Quirksand

SICP

SICP 2.4.2 and more on testing

May 3, 2015 11:09

The subject of this section is the creation of a looser abstract system for complex numbers that can accomodate both implementations previously used. While the addition of tags requires a bit more computation time, it allows for greater flexibility. We’ll be getting a lot of use out of type tagging, as it’s an easy approach to use in Scheme — determining type is just a matter of taking the car of a list, no matter what the remainder of the structure is.

With regard to testing, we find the same thing as noted for the math operations: no changes to them are required. The tests continue to use the same interface as before, and this has no effect on how the results are calculated or compared.

However, something that has changed, compared to the previous section, is that the error that occurred with zero values has apparently gone away. The error hasn’t really been fixed, though. This can be confirmed by changing the test to use make-from-real-imag when setting up the ‘zero’ vector. What’s been introduced is rather subtle with respect to number systems: the zero value created by (make-from-real-imag 0 0) does not behave the same as a zero value created from make-from-mag-angle, even though they satisfy our definition of equality.

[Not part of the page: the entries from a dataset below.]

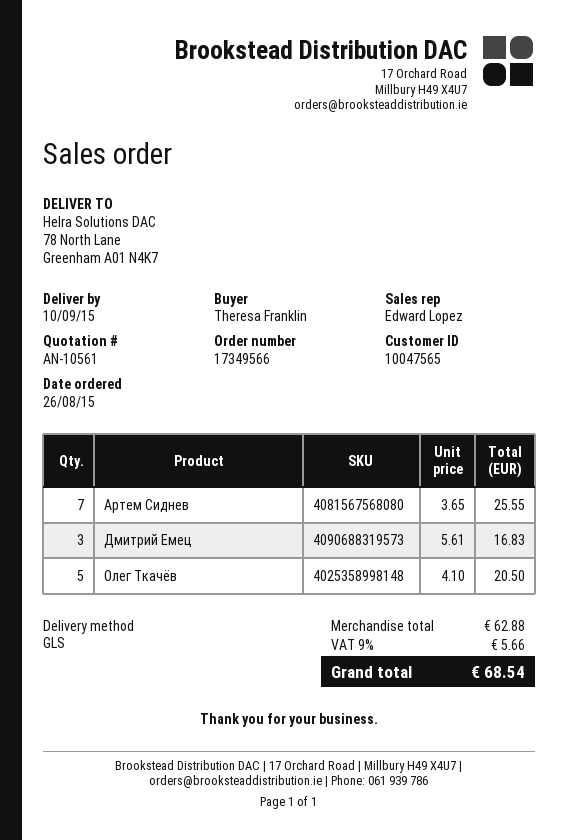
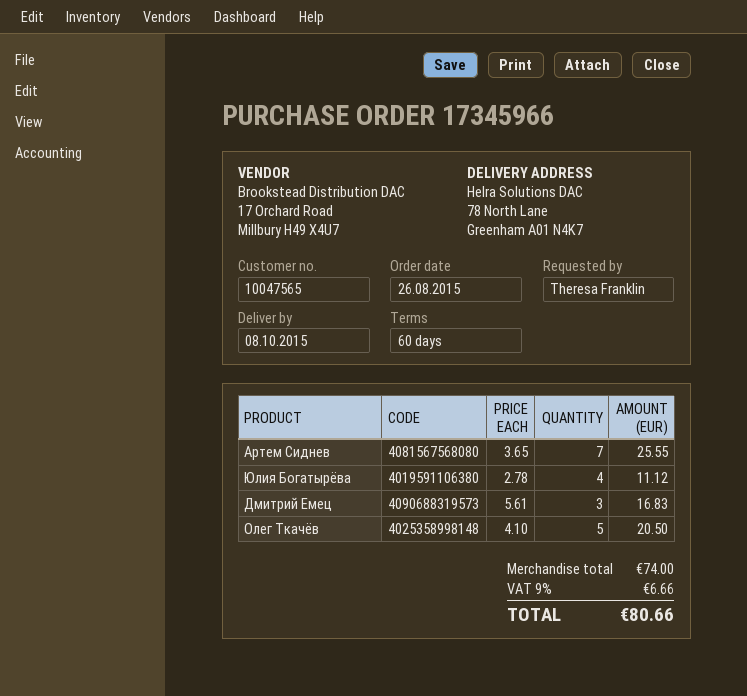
order number: 17349566 -> 17345966
delivery date: 2015-09-10 -> 2015-10-08
Юлия Богатырёва: none -> 4 x 2.78 = 11.12
subtotal: 62.88 -> 74.00
tax: 9% = 5.66 -> 9% = 6.66
total: 68.54 -> 80.66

A very rational approach is to say that since there are multiple methods of constructing apparently identical values, we need to have tests that cover them separately, regardless of the underlying implementation. We can create another set of tests to do this, or even a function that generates tests based on a template. However, even with just two constructors, the number of tests required rapidly grows, and in a larger system might grow to an unmanageable size. While there are many circumstances in which it is critical to get full coverage of all cases, it is not always feasible or practical to do so. The best thing is to write the best tests you can, and revisit them and modify them to ensure they aren’t completely missing the important cases.

I don’t want to give the impression that testing isn’t worth it. It will still catch an awful lot of the obvious bugs that can crop up even in simple systems. Unless you really have proven that your tests cover every possibility, they are most likely incomplete and imperfect. And as we just saw, even changes that appear to ‘fix’ bugs can simply hide them because of flaws in the test. Programmatic testing is almost never a guarantee of working code; it’s a tool for narrowing down the flaws in it. As more flaws are revealed, tests can be added to help avoid a recurrence of the same problem.

As another demonstration of what testing can reveal, I created an additional complex number implementation. This one is very simple, but it is also very wrong by most standards: its constructors completely ignore the values given to them and store nonsense. Even that does not matter, as the accessors always return the same values. Effectively, there is only a single number in this system.

So what happens when we run the tests? The test suite that checks the interface reports failures, as expected. However, at the level of our math operators, all the tests pass just fine! Apparently, this single-number system see here for more satisfies whatever properties we were checking for in the calculations. We might want to then add another check to the calculation tests for this system (ensuring that ‘zero’ is not equal to ‘one’). The thing to remember is that there can be hidden assumptions when dealing with an abstraction, and the tests need to be sure they can find them. It’s not an easy matter.

Another approach to testing this bad implementation might be to alter how we check the computation results. In most cases, the reason they do not fail is that the ‘expected’ values are all flawed, since they are using the same abstract interface as the system. We could change the tests to look directly at the value returned, or create our own correct answer directly, like so:

(check-complex-= (add-complex zero one) '(rectangular 1 . 0))

Then we can’t be fooled by errors in the implementation.

Hopefully it is clear why this is not the best approach to take here. We’ve now tied our tests very closely to one particular implementation. Such tests could not be re-used for the previous section, for instance. Make the change to remove tags, and the tests have to be rewritten.

While sometimes there are circumstances where peeking behind the abstraction does end up being necessary, or at least a lot more feasible, that tendency should be avoided. In the interests of requiring less rewriting, it’s better to adhere to the interface. It also becomes easier to modify the underlying system if it’s not necessary to expend extra effort to change the tests yet again; otherwise we risk either abandoning sufficient testing or putting off potentially valuable modifications.

The next section won’t strictly require the RackUnit tests. It returns to the style of testing/verification we’ve been using so far. However, testing using some sort of framework is something we’ll return to in the future. As our knowledge of constructing programs grows, so too will the complexity of the programs, and we’ll want something that allows us to more easily test a portion or all of a system even when it is not fully working.